It will be our duty to-night to decide upon the means by which the plan
we have been considering may be carried into execution, or abandoned,"
states the chairman of this impromptu meeting in a perfunctory tone. "If
there is any preliminary matter to be discussed, I am ready to entertain
it."
This brings three of the men to their feet.
Coleman, the delegate from California, is recognized.
"Mr. Chairman, I am opposed to allowing any man to take part in this
work who is not in thorough sympathy with the rest of the committee. It
would be a manifest impossibility for this very dangerous and
unprecedented undertaking to be launched with the possible danger of
there being a spy in our company.
"I am not prepared to say that there is such a spy here, yet until it is
satisfactorily demonstrated that we are all of us true friends of the
laboring men of the country, I shall be against proceeding to the
further outlining of the plan.
"It is not enough that a man profess friendship. He must be able to show
by his acts that he has done something for his fellow-men besides
theorize."
These views are quickly seconded. Then follows a talk among the men as
to what each of them has done to establish a record as a friend of the
masses. From the statements and the corroborating testimony of
dissenters, all of the members, with the exception of Nevins, pass
satisfactorily. He has no acts to his credit. No one admits knowing of
him outside of his work as a committeeman. Not one of those in
attendance at this special meeting will speak a word in his behalf.

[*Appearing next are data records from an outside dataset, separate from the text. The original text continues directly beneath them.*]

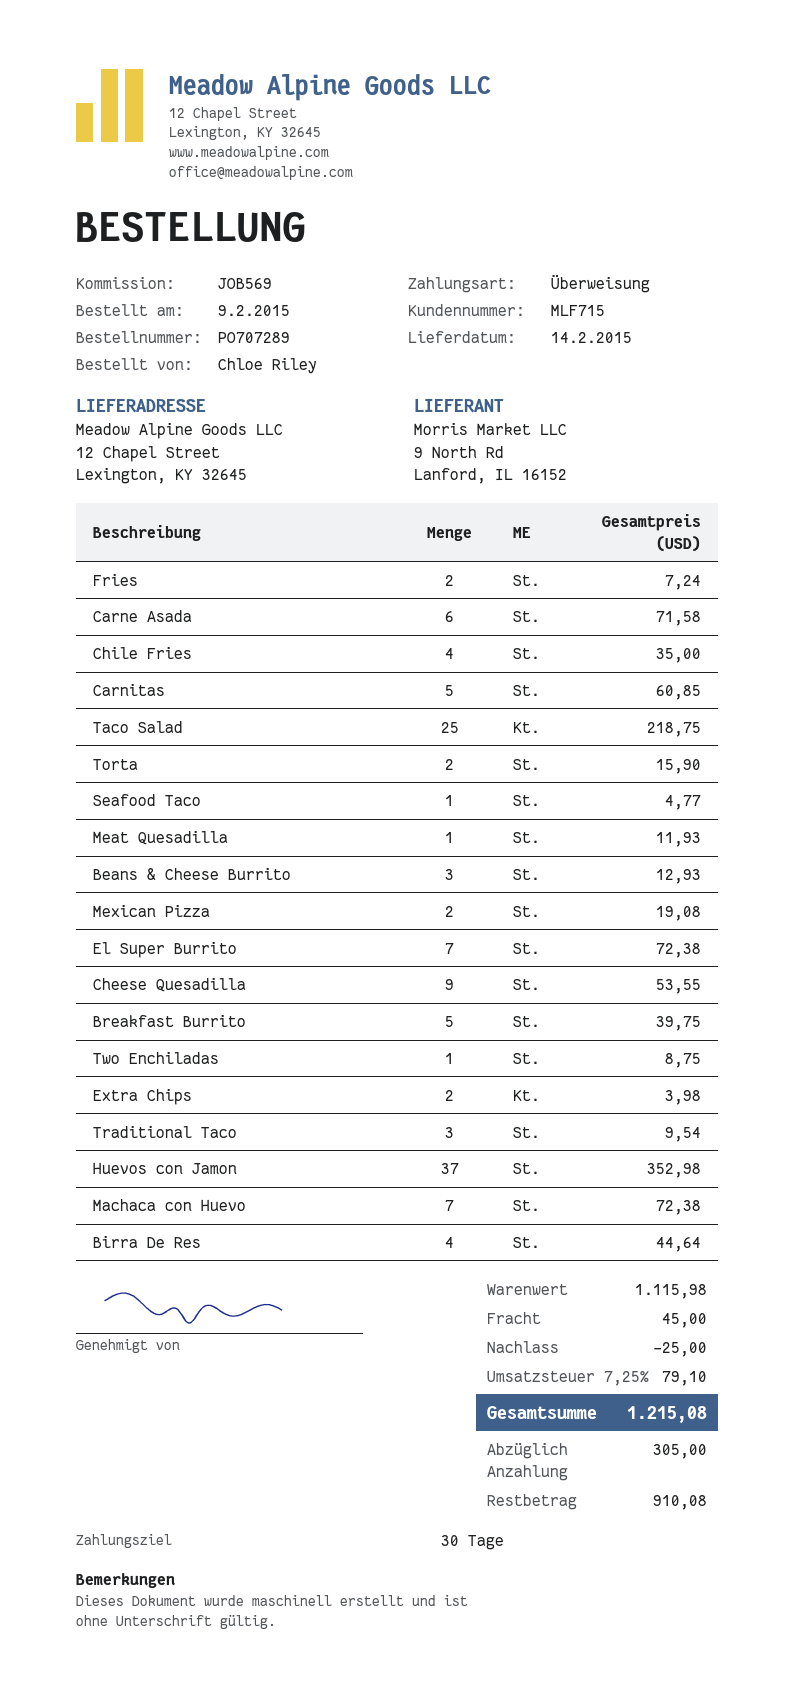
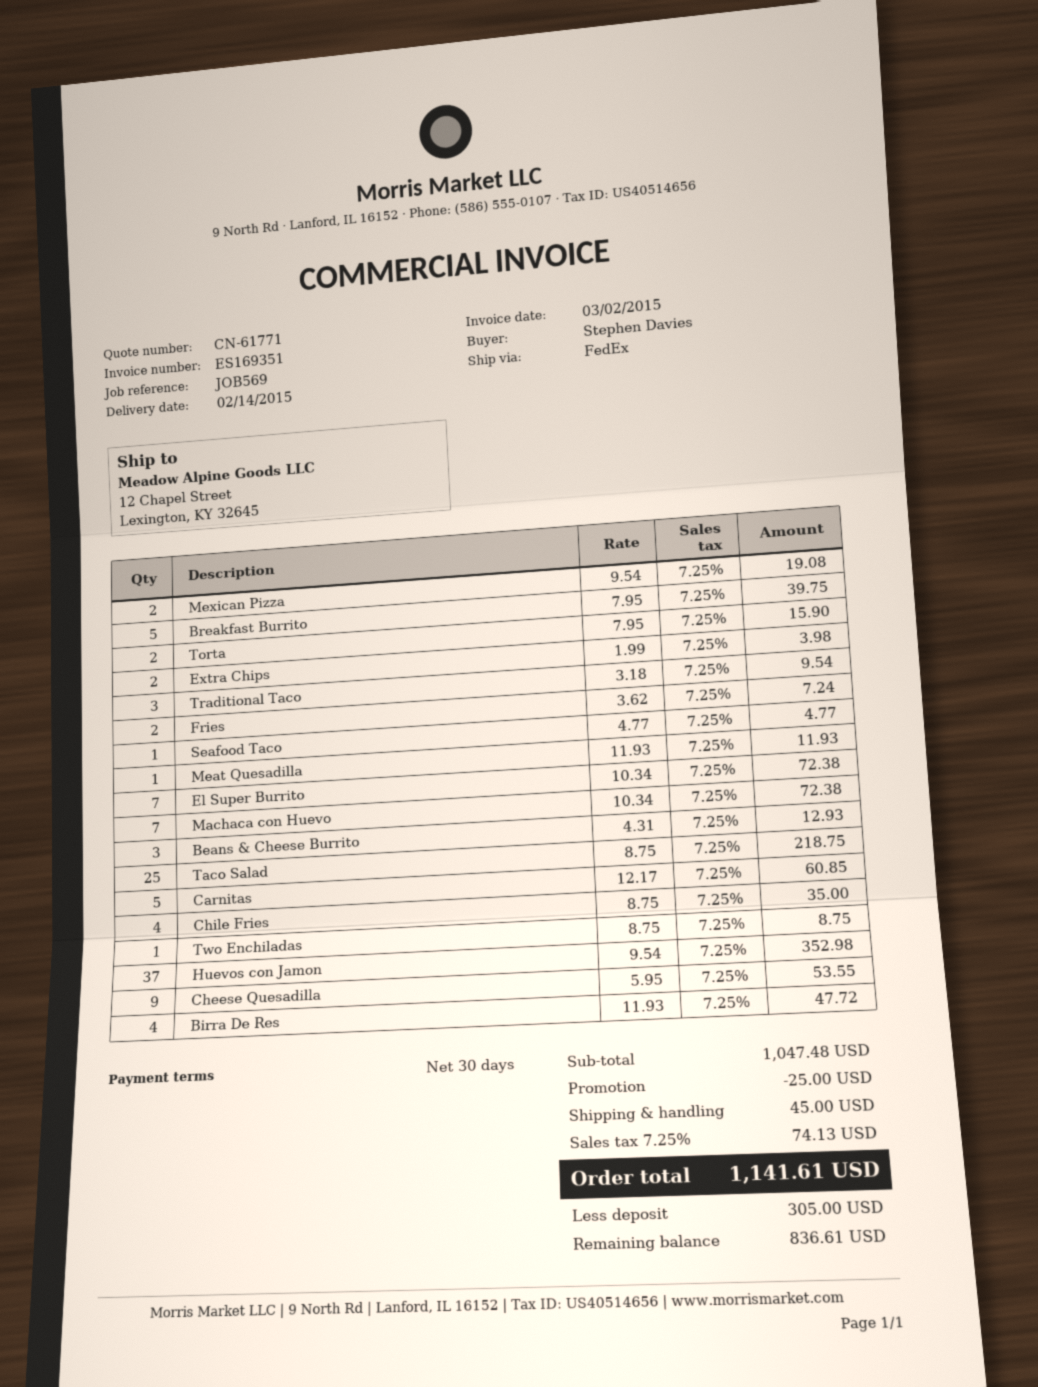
ordered by: Chloe Riley -> Stephen Davies
Carne Asada: 6 for 71.58 -> none
Birra De Res: 4 for 44.64 -> 4 for 47.72
subtotal: 1115.98 -> 1047.48
tax: 7.25% = 79.10 -> 7.25% = 74.13
total: 1215.08 -> 1141.61
balance: 910.08 -> 836.61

At this juncture, when it looks as though he is to be ruled out of the
committee and his plan repudiated, Hendrick Stahl asks to be heard.
As Stahl is a member of high standing and the leader of a strong labor
party in Minnesota, he is permitted to speak. In a few forceful words he
denounces the men for their ungenerous suspicion; he tells them that he
has known Nevins as a friend and co-worker for years.
Not without a visible degree of dissatisfaction the objecting members
accept the situation and agree to attend the meeting to hear the reading
of the list of proscribed. The men present do not know that Nevins had
planned the seeming rebellion to test the sincerity of the men whom he
is to take into his full confidence; that he has Professor Talbot and
Hendrick Stahl working as his lieutenants.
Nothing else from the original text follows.